Privacy groups also opposed Assembly Bill 1564, which would amend the CCPA by removing a requirement that businesses provide a phone number for people requesting access to their personal information, noting the original law makes it harder for people without internet access to exercise their privacy rights. The bill passed after an amendment restored a phone number requirement for businesses.
Late into the night, the committee reached the strongly contested Assembly Bill 873, which would change the definition of “personal information” in the CCPA and expand the definition of “deidentified” information – private data not tied to a specific individual (think cookies that show where you are, but not who you are) – so that more private data falls outside the protections of the CCPA.
The bill would have also added the word “reasonably” before “capable of being associated with” in the definition of personal information. This bill was backed by the California Chamber of Commerce had support from the California News Publishers Association (of which the Weekly is a member) and the business community at large.
Essentially, AB 873 takes what was once personal information and depersonalizes it so businesses can use it in any way they want, and still comply with the CCPA.
Ariel Fox Johnson, senior counsel for policy and privacy at Common Sense Media, says AB 873 “represents an erosion” of the landmark privacy law by lowering the threshold of what qualifies as deidentified information to include IP addresses and even browser fingerprints, which potentially can be used to identify people and track their online activity.
Committee chair, State Sen. Hannah-Beth Jackson, D-Santa Barbara, proposed amendments but they were rejected by the AB 873 author, Assemblymember Jacqui Irwin, D-Thousand Oaks. The amendments would have exempted a business from complying with a consumer request to delete personal information if it meets three conditions: It is not reasonably capable of linking a request with the personal information; the business doesn’t sell the information to third parties; and the business does not use the information to identify a specific consumer.

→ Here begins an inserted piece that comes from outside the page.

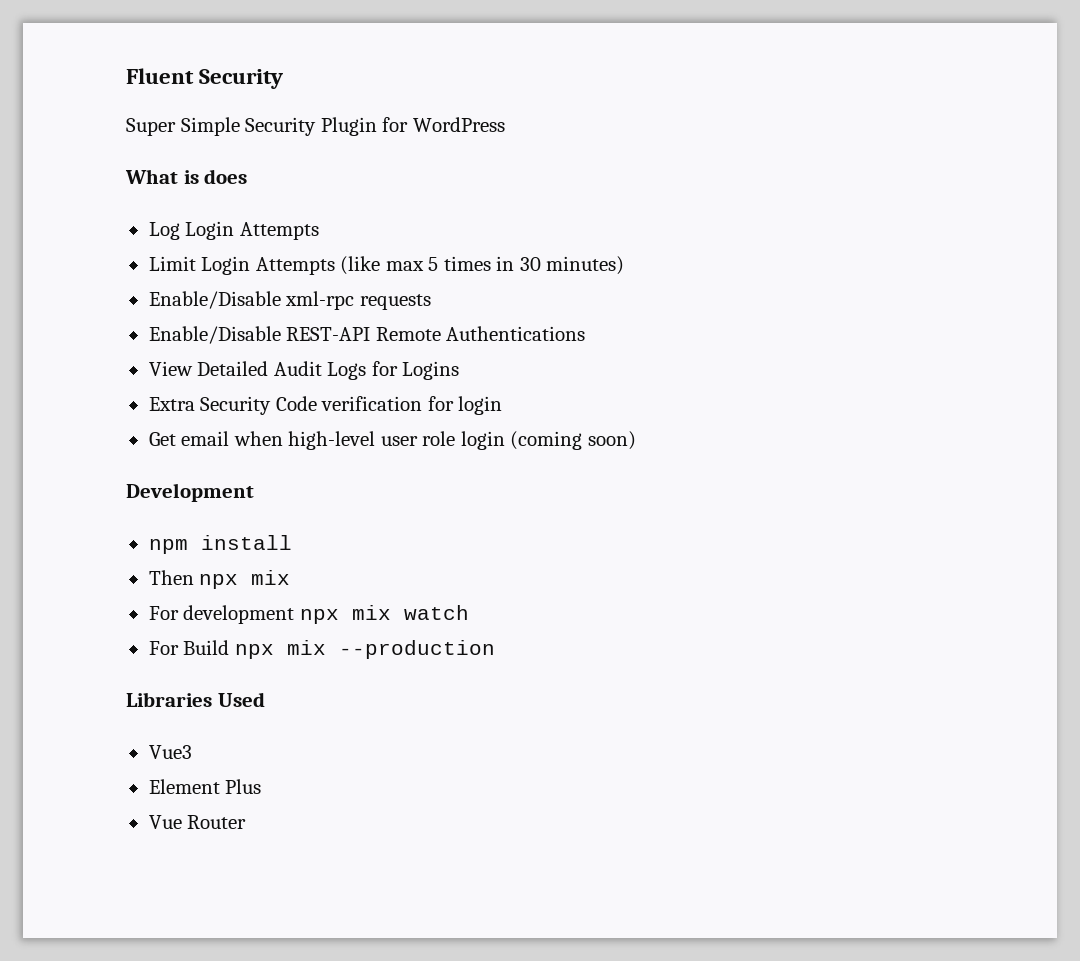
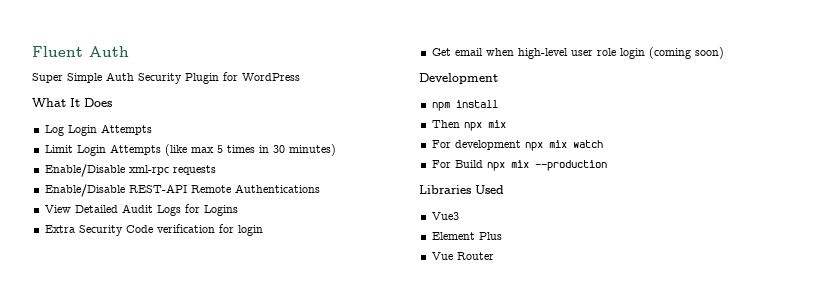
[199,69,284,89] Security -> [89,46,129,57] Auth
(240, 126) none -> [106,72,134,81] Auth
[183,169,248,184] is does -> [70,98,112,107] It Does

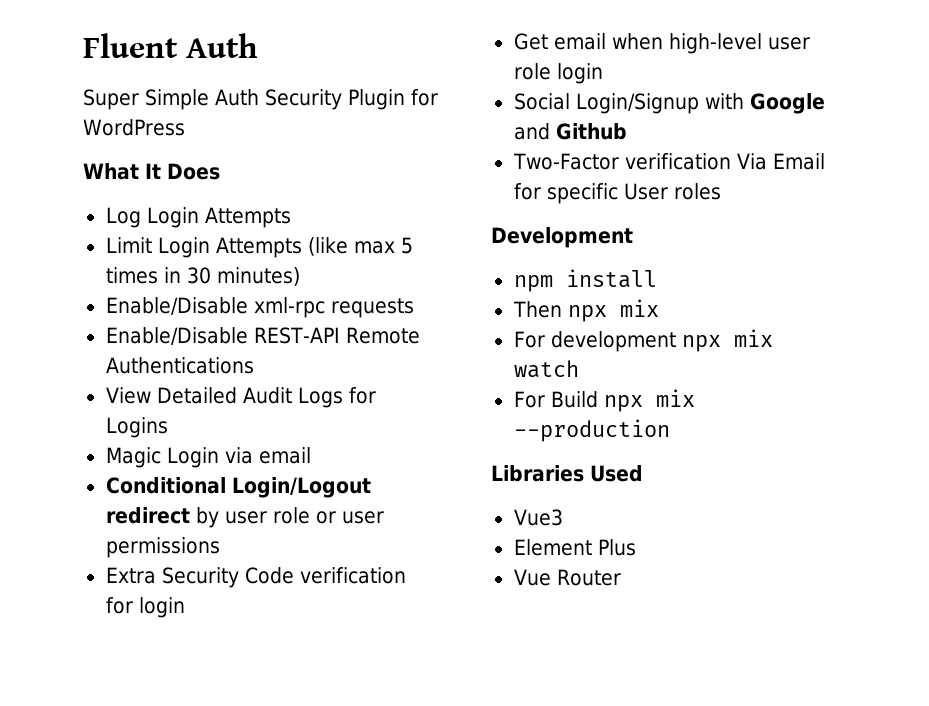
(238, 210) none -> [105,447,311,468] [105,477,371,498] [105,507,384,528] [105,537,220,558] // Magic Login via email // Conditional Login/Logout redirect by user role or user permissions
[648,47,724,59] (coming soon) -> [513,93,825,114] [513,123,627,140] [512,153,826,170] [513,183,721,204] // Social Login/Signup with Google and Github // Two-Factor verification Via Email for specific User roles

Irwin said she could not support amendments that would weaken her bill, saying AB 873 as proposed would make the CCPA more understandable and workable for small businesses. She noted that Mactaggart’s group, Californians for Consumer Privacy, is neutral on the bill.
“It is crucially important that California get it right; that we make CCPA workable for not only our Googles, but workable for small businesses. We want to make sure every business understands how important it is to protect our privacy,” Irwin told the Judiciary Committee. “If we do not get it right, there will be federal preemption.”
Jackson, who called Irwin’s bill a “jail-break” of the CCPA, says she was not surprised that it enjoys strong backing from the tech industry.
Jackson added, “I think [AB 873] is a dangerous bill. The CCPA, from my perspective, is a pretty weak cup of tea but it’s what we’ve got. There was a commitment that we were not going to do anything to undermine it.
“If we start undercutting it now by expanding a definition that pulls that information outside the protection of the CCPA, we will take what is a weak cup of tea and turns it into water.”
The committee vote was 3-3, so AB 873 failed. (Among the no votes was State Sen. Bill Monning, D-Carmel.)
Irwin asked for reconsideration, which means there is still a chance it could pass if she can drum up more support from colleagues after the Legislature returns from summer recess.
The bills that passed will head to the Senate Appropriations Committee, and if they pass, to the floor for a full Senate vote.